=== Section Start ===

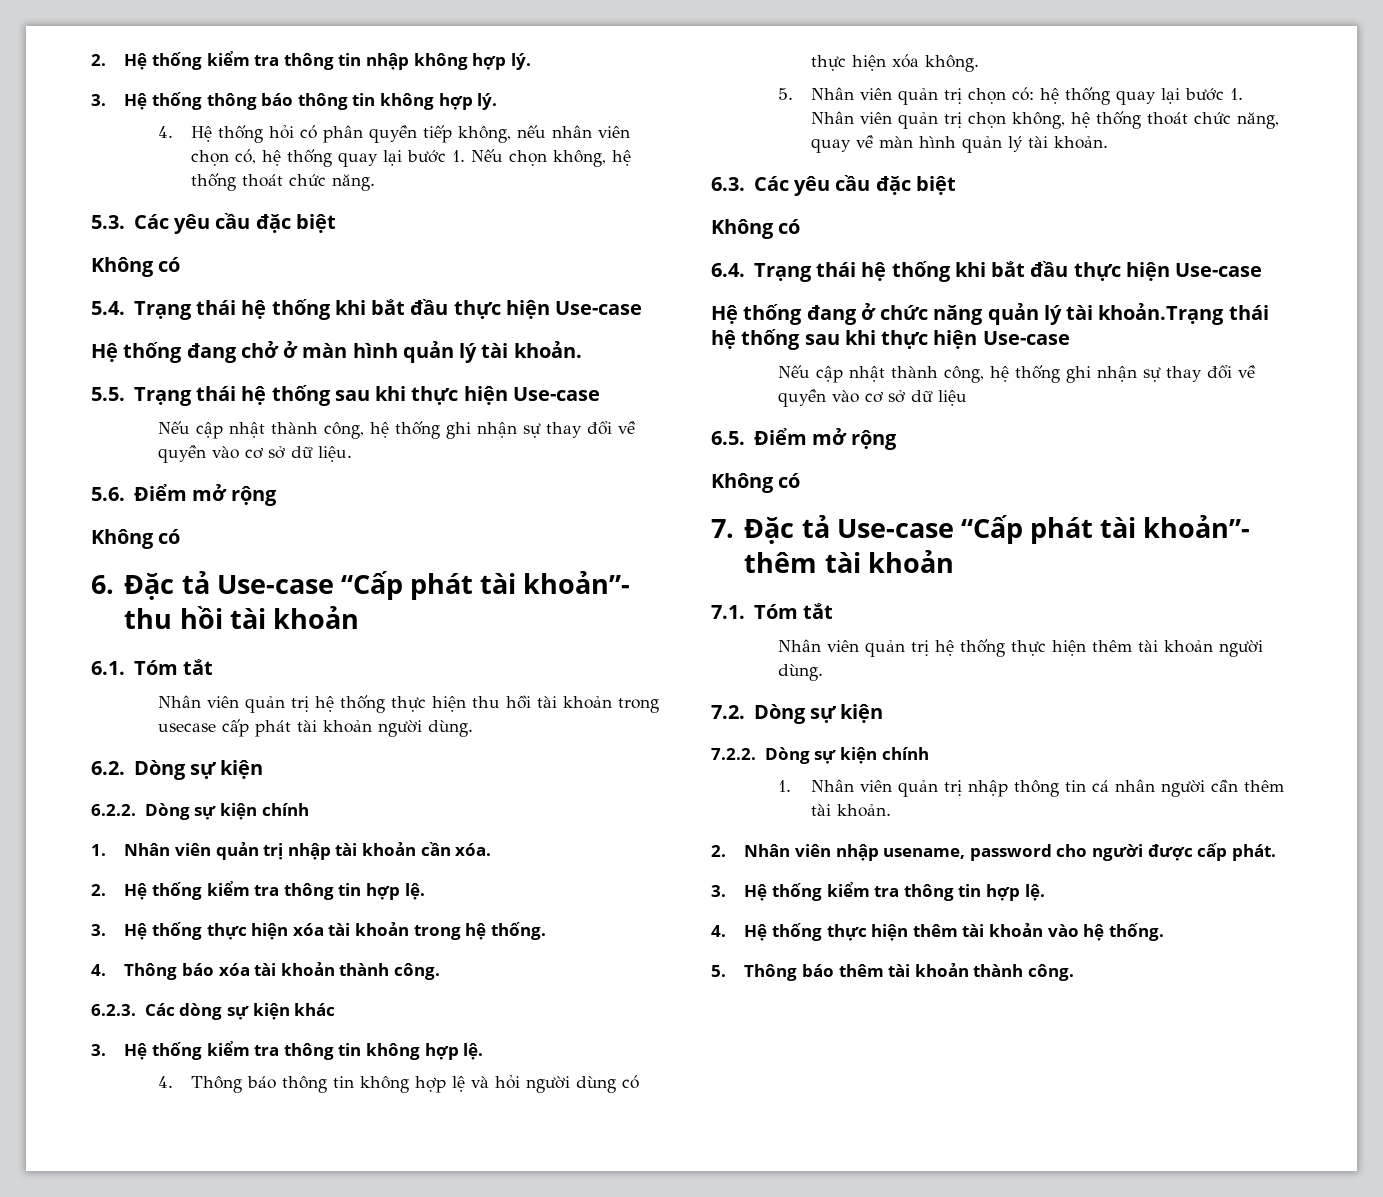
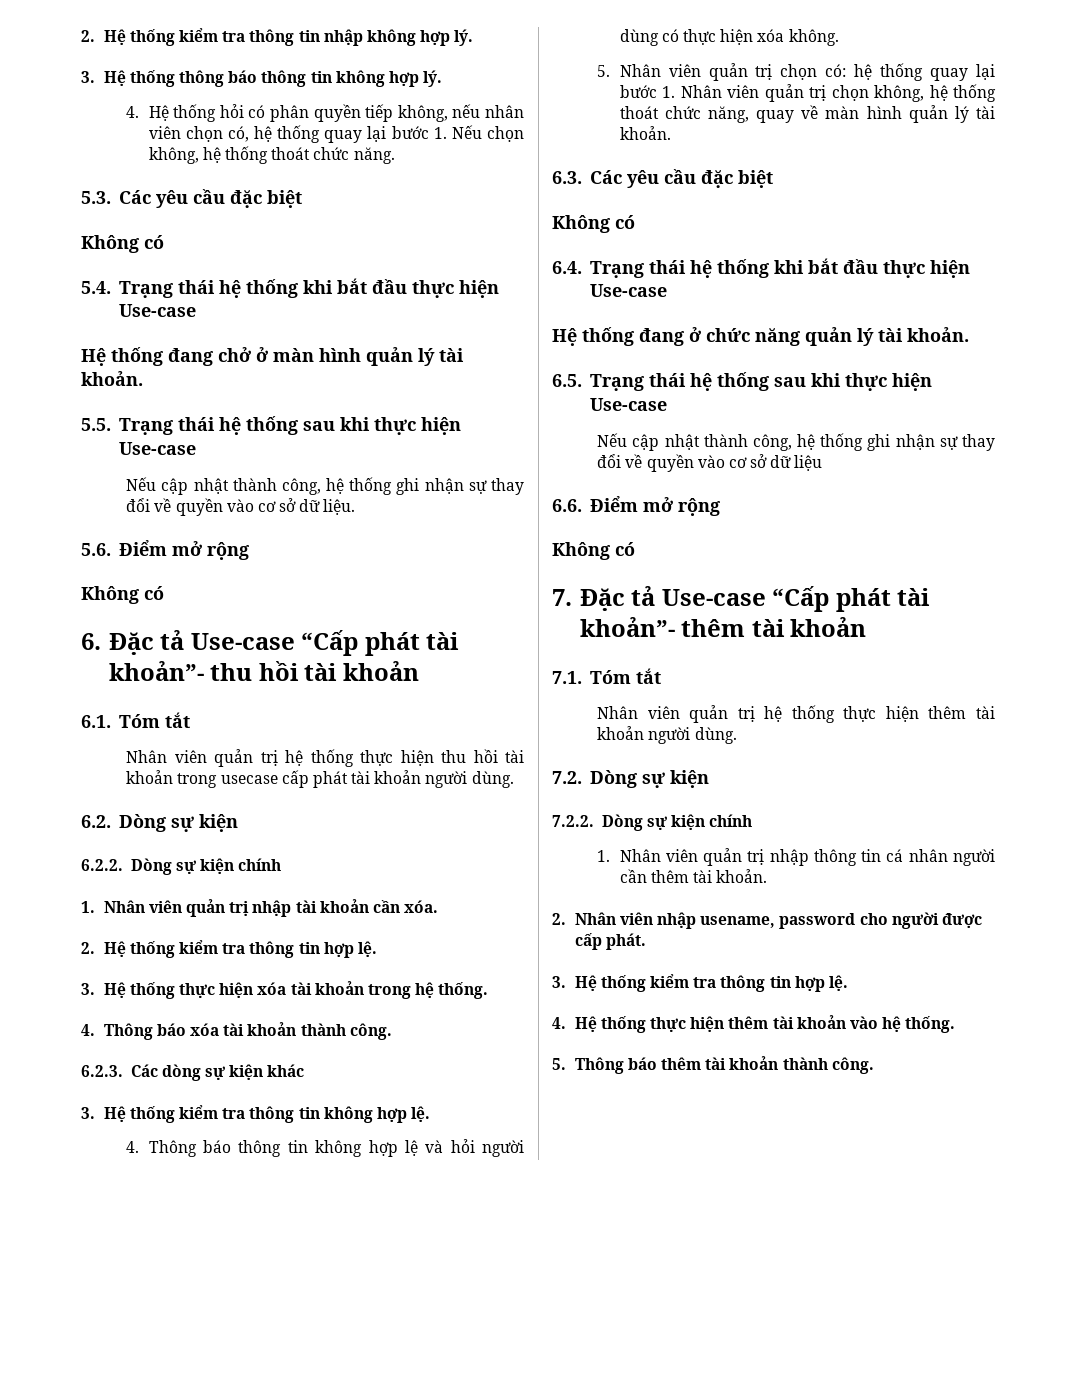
- Hệ thống đang ở chức năng quản lý tài khoản.Trạng thái hệ thống sau khi thực hiện Use-case
+ Hệ thống đang ở chức năng quản lý tài khoản.
+ 6.5. Trạng thái hệ thống sau khi thực hiện Use-case
- 6.5. Điểm mở rộng
+ 6.6. Điểm mở rộng

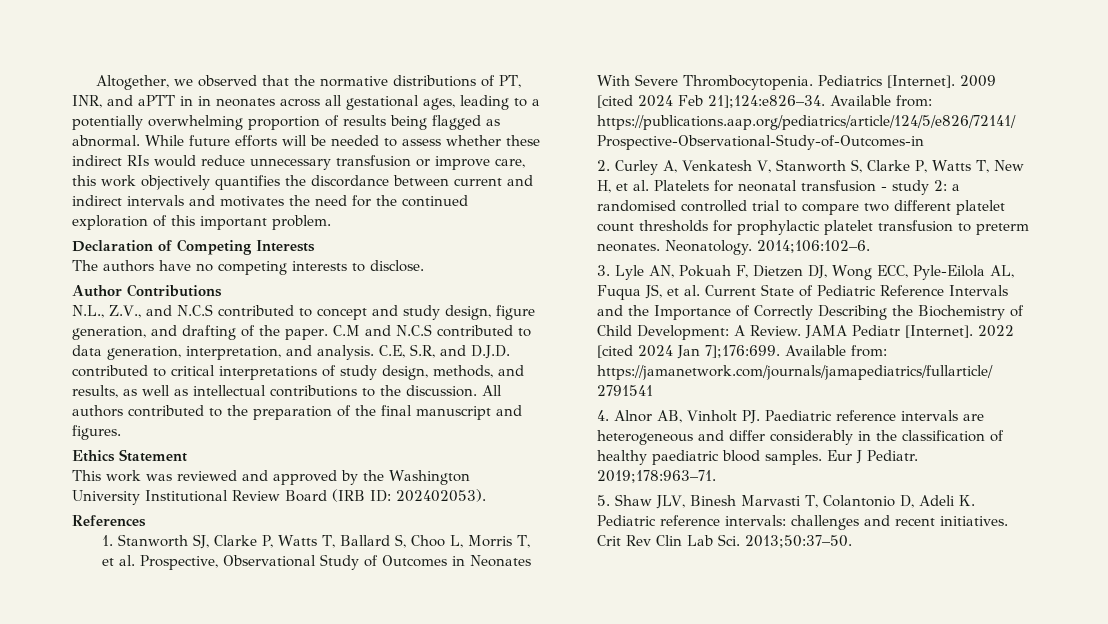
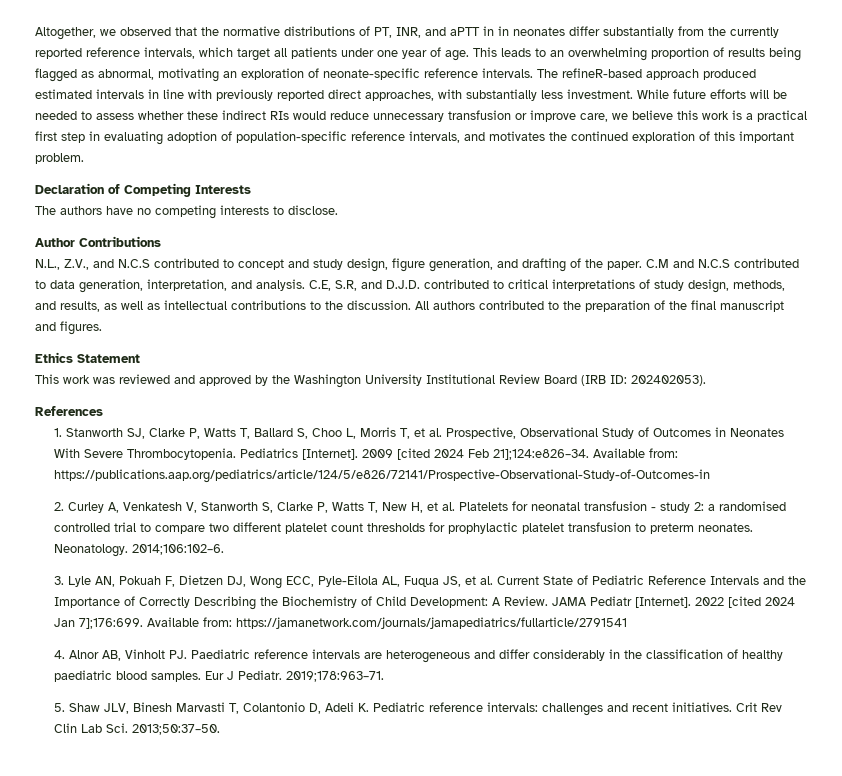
- Altogether, we observed that the normative distributions of PT, INR, and aPTT in in neonates across all gestational ages, leading to a potentially overwhelming proportion of results being flagged as abnormal.
+ Altogether, we observed that the normative distributions of PT, INR, and aPTT in in neonates differ substantially from the currently reported reference intervals, which target all patients under one year of age. This leads to an overwhelming proportion of results being flagged as abnormal, motivating an exploration of neonate-specific reference intervals. The refineR-based approach produced estimated intervals in line with previously reported direct approaches, with substantially less investment.
- While future efforts will be needed to assess whether these indirect RIs would reduce unnecessary transfusion or improve care, this work objectively quantifies the discordance between current and indirect intervals and motivates the need for the continued exploration of this important problem.
+ While future efforts will be needed to assess whether these indirect RIs would reduce unnecessary transfusion or improve care, we believe this work is a practical first step in evaluating adoption of population-specific reference intervals, and motivates the continued exploration of this important problem.

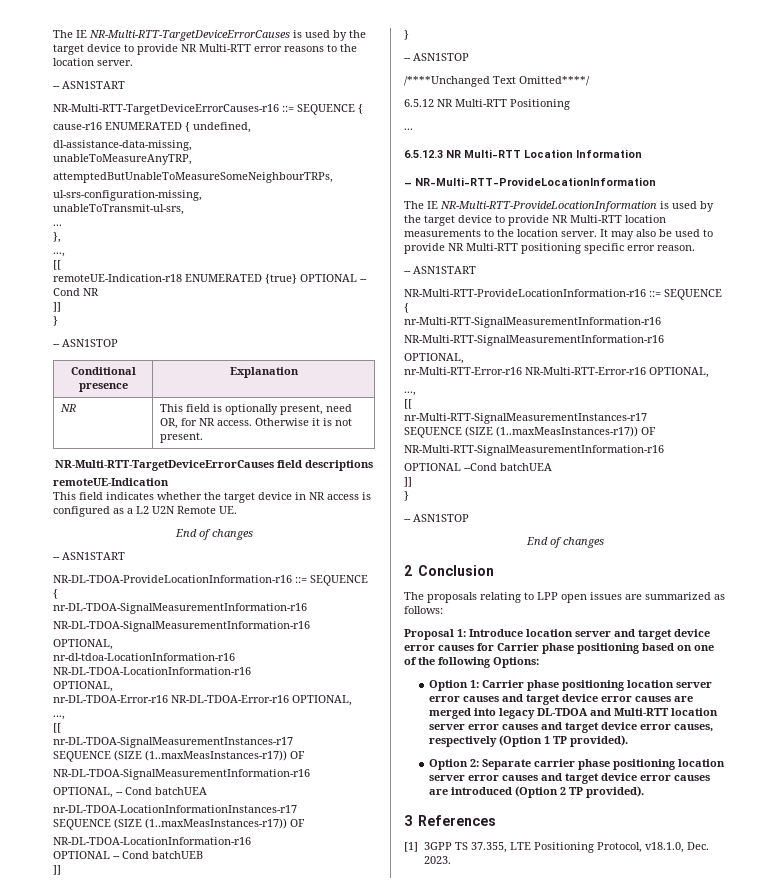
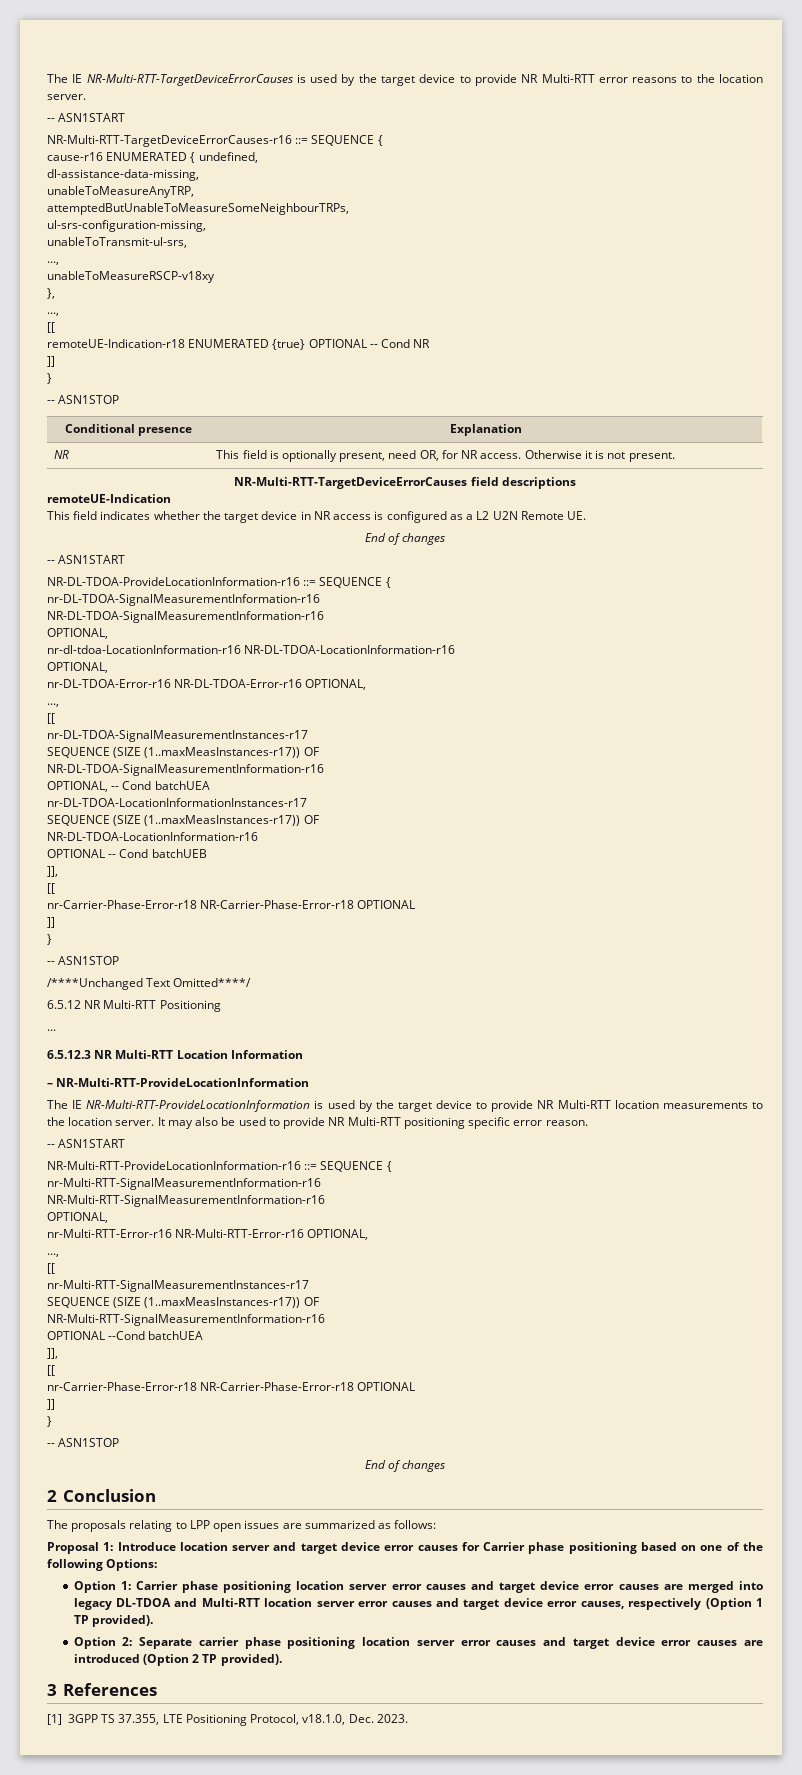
  unableToTransmit-ul-srs,
- ...
+ ...,
+ unableToMeasureRSCP-v18xy
  OPTIONAL -- Cond batchUEB
+ ]],
+ [[
+ nr-Carrier-Phase-Error-r18 NR-Carrier-Phase-Error-r18 OPTIONAL
  OPTIONAL --Cond batchUEA
+ ]],
+ [[
+ nr-Carrier-Phase-Error-r18 NR-Carrier-Phase-Error-r18 OPTIONAL

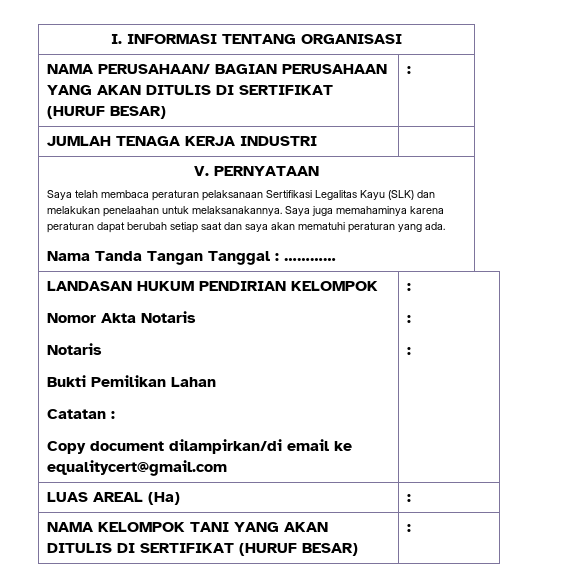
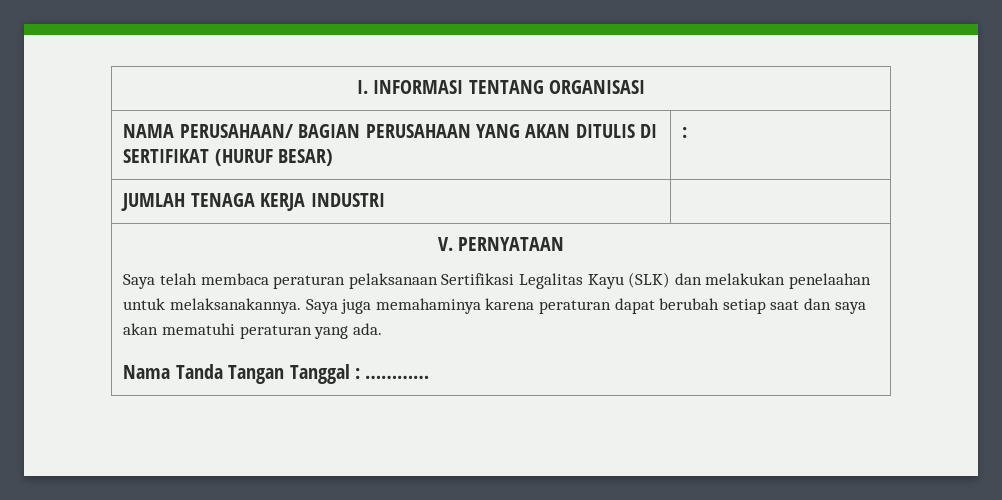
- LANDASAN HUKUM PENDIRIAN KELOMPOK
- Nomor Akta Notaris
- Notaris
- Bukti Pemilikan Lahan
- Catatan :
- Copy document dilampirkan/di email ke equalitycert@gmail.com | :
- :
- :
- LUAS AREAL (Ha) | :
- NAMA KELOMPOK TANI YANG AKAN DITULIS DI SERTIFIKAT (HURUF BESAR) | :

=== Section End ===

## Task goal
Each line from the first line of the data above through the one containing "- LUAS AREAL" must be set down exactly; the pictures must not be.

## Answer to the problem
- Hệ thống đang ở chức năng quản lý tài khoản.Trạng thái hệ thống sau khi thực hiện Use-case
+ Hệ thống đang ở chức năng quản lý tài khoản.
+ 6.5. Trạng thái hệ thống sau khi thực hiện Use-case
- 6.5. Điểm mở rộng
+ 6.6. Điểm mở rộng

- Altogether, we observed that the normative distributions of PT, INR, and aPTT in in neonates across all gestational ages, leading to a potentially overwhelming proportion of results being flagged as abnormal.
+ Altogether, we observed that the normative distributions of PT, INR, and aPTT in in neonates differ substantially from the currently reported reference intervals, which target all patients under one year of age. This leads to an overwhelming proportion of results being flagged as abnormal, motivating an exploration of neonate-specific reference intervals. The refineR-based approach produced estimated intervals in line with previously reported direct approaches, with substantially less investment.
- While future efforts will be needed to assess whether these indirect RIs would reduce unnecessary transfusion or improve care, this work objectively quantifies the discordance between current and indirect intervals and motivates the need for the continued exploration of this important problem.
+ While future efforts will be needed to assess whether these indirect RIs would reduce unnecessary transfusion or improve care, we believe this work is a practical first step in evaluating adoption of population-specific reference intervals, and motivates the continued exploration of this important problem.

  unableToTransmit-ul-srs,
- ...
+ ...,
+ unableToMeasureRSCP-v18xy
  OPTIONAL -- Cond batchUEB
+ ]],
+ [[
+ nr-Carrier-Phase-Error-r18 NR-Carrier-Phase-Error-r18 OPTIONAL
  OPTIONAL --Cond batchUEA
+ ]],
+ [[
+ nr-Carrier-Phase-Error-r18 NR-Carrier-Phase-Error-r18 OPTIONAL

- LANDASAN HUKUM PENDIRIAN KELOMPOK
- Nomor Akta Notaris
- Notaris
- Bukti Pemilikan Lahan
- Catatan :
- Copy document dilampirkan/di email ke equalitycert@gmail.com | :
- :
- :
- LUAS AREAL (Ha) | :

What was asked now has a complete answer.